Disneyland Partners With Feral Cat Colony To Control Rodents

When you have a theme park as large as Disneyland, you run into some unique challenges. Among them, the gobs of melted Mickey bars and popcorn boxes attract hordes of rodents, and those rodents have attracted an estimated 200-strong feral cat colony that has been going strong for the past 25 years.

Turns out, the theme park officially views the feral cat colony as “partners” in controlling the rodent population (Not everyone can be a movie star, I guess). Disneyland also helps maintain the kitty clutch through a trap, neuter, and release program, and five hidden feeding stations. Who knew that beneath the layers of cuteness lied a rich dark underbelly of even more cuteness?

Don’t bother going around saying “here kitty kitty” on your next visit to the most magical of kingdoms, though, these cats only come out at night.

Secrets of the Walt empire, revealed!

After dark, the dirty work at Disneyland begins [Los Angeles Times via Alley Cat Allies via Modern Cat]


Edit Your Comment

  1. Dalsnsetters says:

    Seems like everyday is Caturday at Disneyland!

  2. Deezul_AwT says:

    There’s a feral cat population on Georgia Tech’s campus as well, and they do much of the same things for control there. Neuter the animals, hidden feeding stations, care for injured ones.


    • nrich239 says:

      Great article.

    • babyruthless says:

      There’s a feral cat program at Southern Methodist, too. It’s a bit of a problem because the feral cats live where the Bush Presidential Library is going, and they’re having to figure out how to move a feral cat colony (apparently in addition to the bad press the University would get by killing the colony, it wouldn’t do much good; it would get repopulated with new cats anyway).


      Also, Wreck ’em!

    • oblivious87 says:

      Personally, I think they keep those cats so students who have had a few too many have a way to entertain themselves on long walks between campuses… I always wanted to catch one, but they are so damn tricky!! GO JACKETS!!

  3. Serenefengshui says:

    Awesome! Better by far than using rat poison.

  4. domcolosi says:


    end five-year-old me.

  5. Megalomania says:

    It sounds cute but all I can think of is a lawsuit waiting to happen when a kid hugs a kitty, and the irony of Disney having mousers on site

    • pecan 3.14159265 says:

      Feral cats wouldn’t let themselves be petted or hugged. They’re essentially wild animals, and would not usually go toward human beings.
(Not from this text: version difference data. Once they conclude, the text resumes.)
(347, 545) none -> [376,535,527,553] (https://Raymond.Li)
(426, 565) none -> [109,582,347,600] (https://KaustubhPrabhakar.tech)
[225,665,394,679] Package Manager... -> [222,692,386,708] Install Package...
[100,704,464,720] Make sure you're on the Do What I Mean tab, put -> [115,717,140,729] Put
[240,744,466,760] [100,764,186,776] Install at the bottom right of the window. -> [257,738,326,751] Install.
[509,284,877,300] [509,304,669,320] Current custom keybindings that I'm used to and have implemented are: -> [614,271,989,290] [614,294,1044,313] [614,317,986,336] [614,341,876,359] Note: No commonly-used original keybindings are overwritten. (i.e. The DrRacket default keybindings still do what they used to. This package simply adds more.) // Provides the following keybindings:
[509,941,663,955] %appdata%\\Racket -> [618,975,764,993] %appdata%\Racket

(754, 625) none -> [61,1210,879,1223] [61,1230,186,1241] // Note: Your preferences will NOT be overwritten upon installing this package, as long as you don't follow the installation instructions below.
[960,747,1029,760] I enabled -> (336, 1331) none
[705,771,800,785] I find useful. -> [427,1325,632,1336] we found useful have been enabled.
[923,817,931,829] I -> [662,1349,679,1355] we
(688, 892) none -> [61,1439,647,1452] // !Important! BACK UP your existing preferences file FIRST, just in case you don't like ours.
      • MongoAngryMongoSmash says:

        You’ve never been to my neighborhood. They come up to the houses and ask about the dinner special and place reservations.

    • Billy says:

      I think we can keep waiting. According to the article, this has been happening for 25 years.

      On the other hand, maybe there have been lawsuits. If that’s the case, Disney, obviously, takes that risk into account.

    • Billy says:

      I think we can keep waiting. According to the article, this has been happening for 25 years.
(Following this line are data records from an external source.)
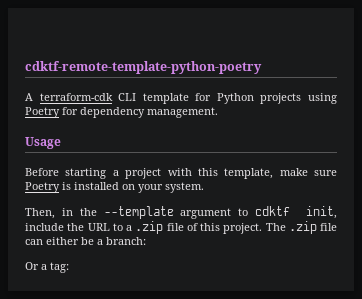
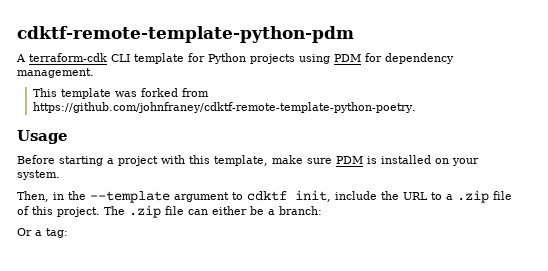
[25,61,262,74] cdktf-remote-template-python-poetry -> [17,26,354,43] cdktf-remote-template-python-pdm
[25,107,60,118] Poetry -> [334,54,361,62] PDM
(218, 112) none -> [33,88,210,99] [33,102,417,113] // This template was forked from https://github.com/johnfraney/cdktf-remote-template-python-poetry.
[25,182,60,193] Poetry -> [336,156,363,164] PDM

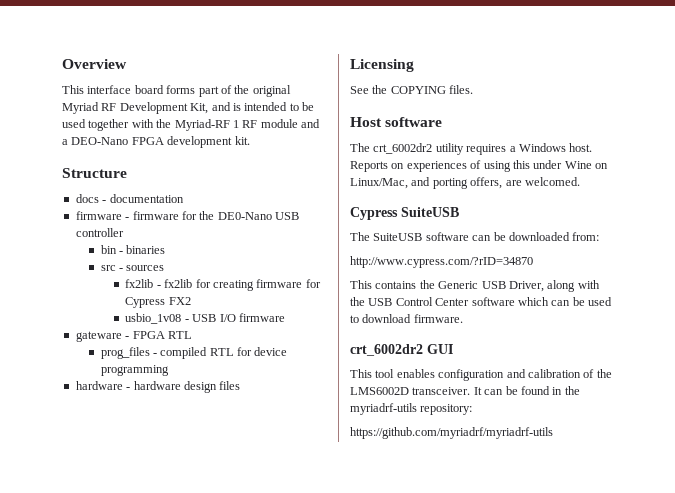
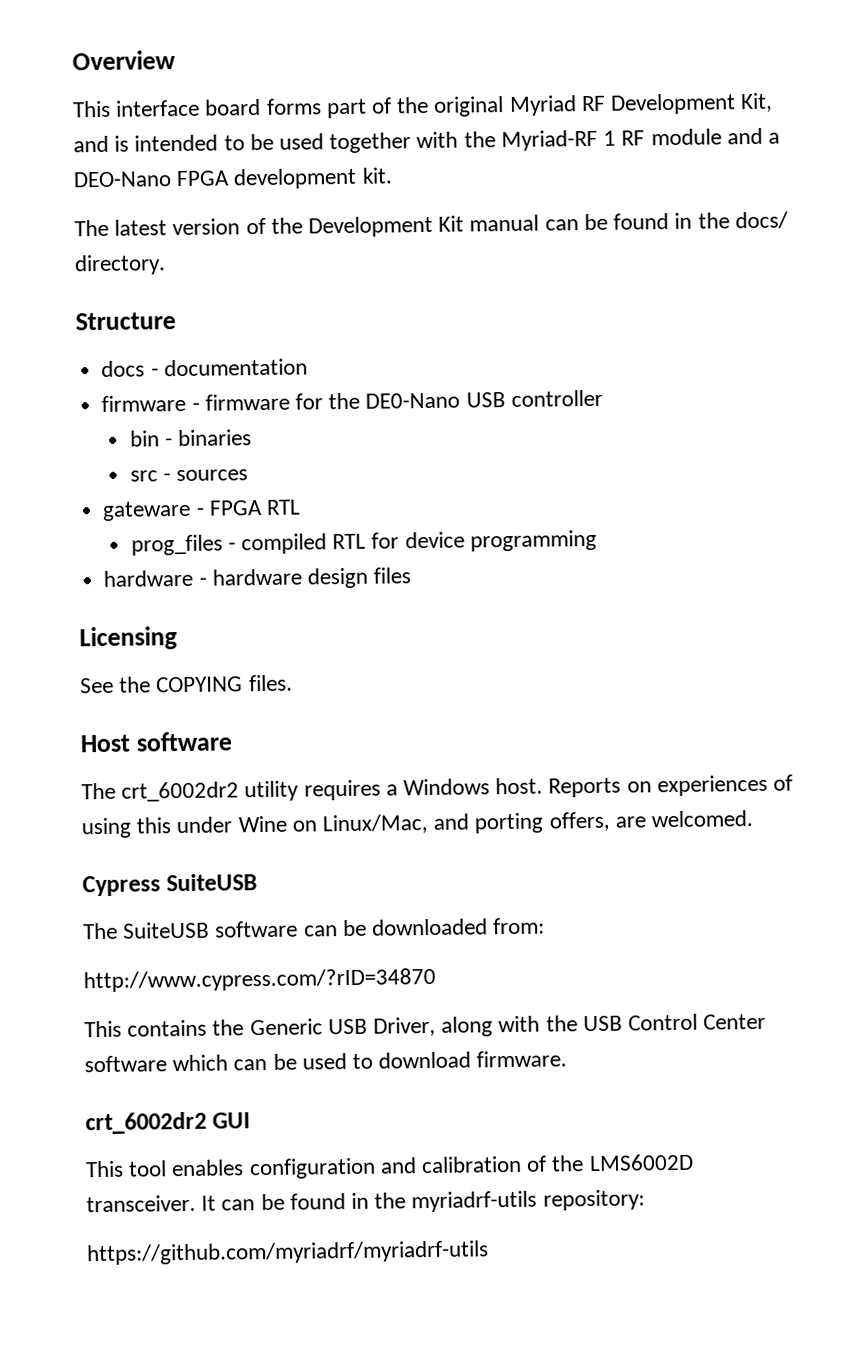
(250, 140) none -> [74,211,788,238] [74,254,166,276] // The latest version of the Development Kit manual can be found in the docs/ directory.
[125,279,321,291] [125,297,191,308] [125,313,285,324] // fx2lib - fx2lib for creating firmware for Cypress FX2 // usbio_1v08 - USB I/O firmware -> (248, 475) none

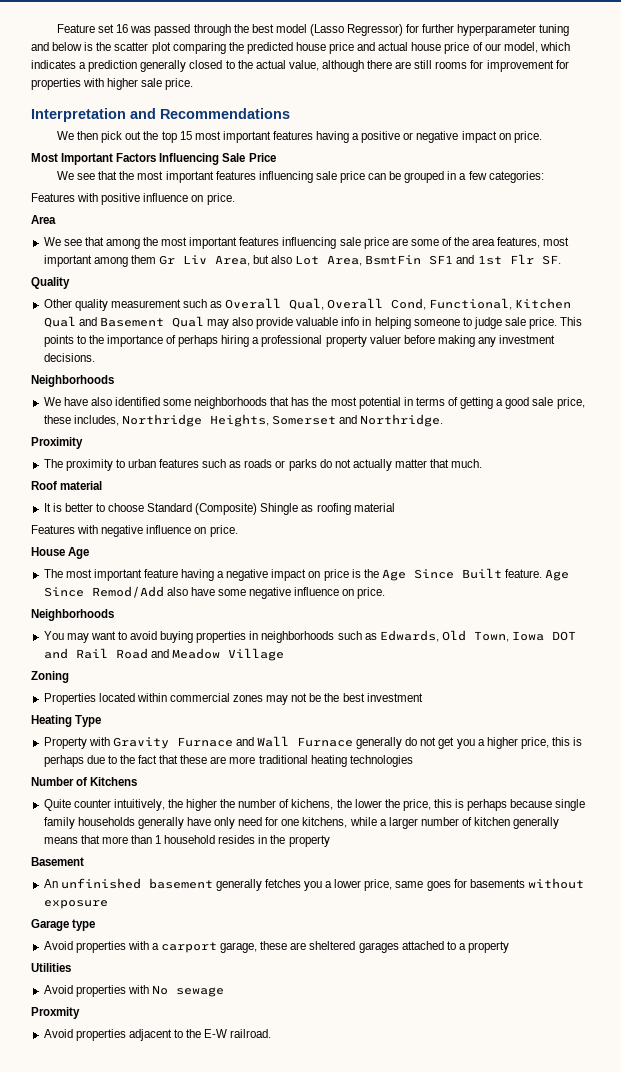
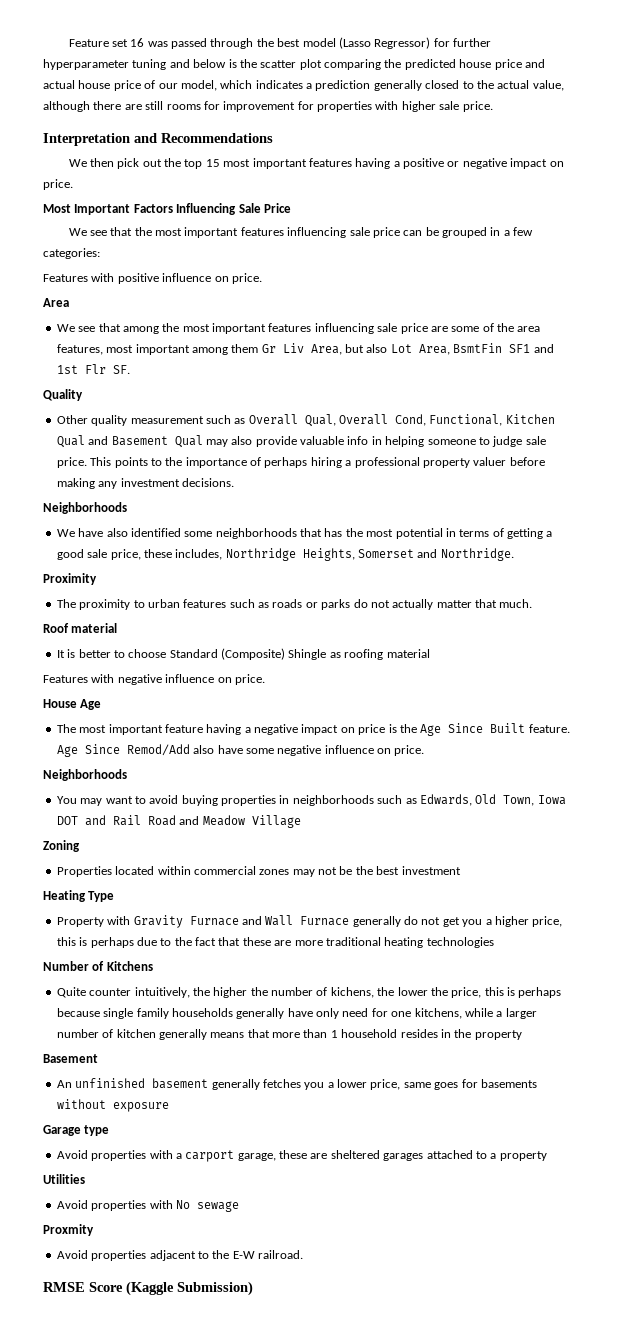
(272, 1033) none -> [43,1281,253,1296] // RMSE Score (Kaggle Submission)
      On the other hand, maybe there have been lawsuits. If that’s the case, Disney, obviously, takes that risk into account.

    • GuyGuidoEyesSteveDaveâ„¢ says:

      If said child could catch a feral kitty, they are either a trapper or the kittey is dead/really sick.

    • MsAnon says:

      Honestly, this is probably the safest method of controlling rodents, especially in a park swarming with small children. The other alternatives would be poisoned bait (which could be eaten by children) or traps (which could injure curious children), both of which would be much more likely to cause lawsuits. And since the park is so thoroughly cleaned, any cat waste is probably disposed of.

    • Conformist138 says:

      In that case, sue the city parks for having squirrels. Same thing- they just won’t go near people because they are wild animals. I have been to Disneyland over half a dozen times from ages 2-18 and never once saw any hint of these cats.

      Feral cat colonies can be found literally all over the inhabited world. Anywhere you can find domestic cats, you will find feral cats. Considering the park is catching them for neutering, you bet they’re probably being given vaccinations and other medical care to keep them from being walking disease factories or getting rabies.

    • CFinWV says:

      Good opportunity to teach your kid about feral animals.

  6. pecan 3.14159265 says:

    Sounds like someone could make a fortune renting night vision goggles to people outside the Disney gates and peddling nighttime cat safaris.

  7. Blueskylaw says:

    Well, since Walt Disney is technically a “Farm” since it is taxed as farmland, therefore saving it millions of Dollars a year, you would expect it to have feral cats.

    • Bativac says:

      You are confusing Walt Disney World with Disneyland.

      (Not that it isn’t ridiculous that Disney is able to get away with that by having a token number of cattle on its property.)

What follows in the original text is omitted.